Grand Chapter and the ritual
One area which had not been looked at in 1817 was the ritual. In the 1820s a number of Chapters in the Provinces had written in requesting guidance, which had not been forthcoming. Complaints were raised and in 1834 the Duke of Sussex set up a special Committee to decide what the Royal Arch ceremonies were and to demonstrate them to the Grand Chapter so that they could be approved and adopted by all Chapters. The Committee duly deliberated and their work was approved by Grand Chapter.
The aim of producing a standard ritual, however, was not achieved, as Grand Chapter would not allow the revised rituals for the exaltation and installation ceremonies to be printed. A Chapter of Promulgation was chartered to give demonstrations in London, to which Chapters were invited to send representatives. The new system being passed on by word of mouth inevitably led to local differences of detail developing.

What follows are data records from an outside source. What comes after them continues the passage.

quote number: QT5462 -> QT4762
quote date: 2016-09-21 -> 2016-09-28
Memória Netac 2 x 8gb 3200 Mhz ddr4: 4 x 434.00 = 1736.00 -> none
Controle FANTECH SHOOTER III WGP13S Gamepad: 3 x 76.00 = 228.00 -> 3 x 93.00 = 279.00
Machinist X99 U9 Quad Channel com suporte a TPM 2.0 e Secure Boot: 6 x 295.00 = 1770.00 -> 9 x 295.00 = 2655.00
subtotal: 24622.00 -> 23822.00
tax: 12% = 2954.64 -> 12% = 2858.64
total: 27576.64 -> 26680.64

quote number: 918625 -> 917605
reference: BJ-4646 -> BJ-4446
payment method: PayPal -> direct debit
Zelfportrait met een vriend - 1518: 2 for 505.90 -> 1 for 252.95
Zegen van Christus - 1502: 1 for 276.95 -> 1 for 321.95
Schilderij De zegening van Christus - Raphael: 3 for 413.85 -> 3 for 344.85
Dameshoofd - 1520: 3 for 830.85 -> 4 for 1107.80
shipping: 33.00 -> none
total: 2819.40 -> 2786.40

Grand Chapter having settled the ritual in 1834 adopted the position that its still maintains: that matters of principle in the ritual are the concern of Grand Chapter but matters of detail are the concern of individual Chapters and the governing bodies which developed in the later 19th century to superintend the various workings that developed.
That attitude was clearly shown in the 1970s and 1980s when ritual again became a subject of discussion. In the 1970s it was a question of the sharing of the work between many Companions rather than overloading the Principals and Principal Sojourner. Grand Chapter suggested how the ceremony and Lectures might be split up but left the detail to Chapters to decide. In the 1980s it was the physical penalty in the obligation, the Royal Arch word and the misinterpretation of Hebrew that came under discussion. Again, the major principle was decided by Grand Chapter, but the detail of how those elements were removed was left up to Chapters and the ritual working groups.

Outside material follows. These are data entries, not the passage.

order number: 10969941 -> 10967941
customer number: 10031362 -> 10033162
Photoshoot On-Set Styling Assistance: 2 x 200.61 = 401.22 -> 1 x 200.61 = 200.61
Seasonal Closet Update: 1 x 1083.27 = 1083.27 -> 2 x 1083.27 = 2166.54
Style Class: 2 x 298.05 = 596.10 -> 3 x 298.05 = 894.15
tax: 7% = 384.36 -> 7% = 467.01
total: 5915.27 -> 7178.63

The ritual was returned to again in 2004. The definition of "pure ancient Masonry" in 1813 and the revision of the ritual in 1834 had led to the Royal Arch being stated to be the completion of the Master Mason degree. Over the years this had led to argument as to how this could be. The Master Mason degree was obviously complete in itself, as was the exaltation ceremony. Were those Master Masons who did not enter the Royal Arch in some way incomplete or inferior? - a patently absurd notion. In December 2003 the nettle was grasped in the United Grand Lodge when it was resolved to add the following statement to the definition of pure ancient Masonry, which had been the preamble to the rules in the Book of Constitutions since 1853:
"At the Quarterly Communication of 10 December 2003 the United Grand Lodge of England acknowledged and pronounced the status of the Supreme Order of the Holy Royal Arch to be 'an extension to, but neither a superior nor a subordinate part of, the Degrees which precede it'."
At the same time a Ritual Committee had been set up to look at the effect of the addition to the definition on the Royal Arch ritual and to consider the Principal's Lectures. The Committee recommended the dropping of 27 words from the exaltation ceremony, the dropping of the Installed Master's qualification for the Third Principal's Chair and recommended revise texts of the Principal's Lectures. These were demonstrated to Grand Chapter in November 2004 and adopted. The dropping of the 27 words and the Installed Master's qualification became mandatory but the new Lectures were optional, each Chapter having the right to choose either to stay with the old texts, adopt the new or use a mixture of both.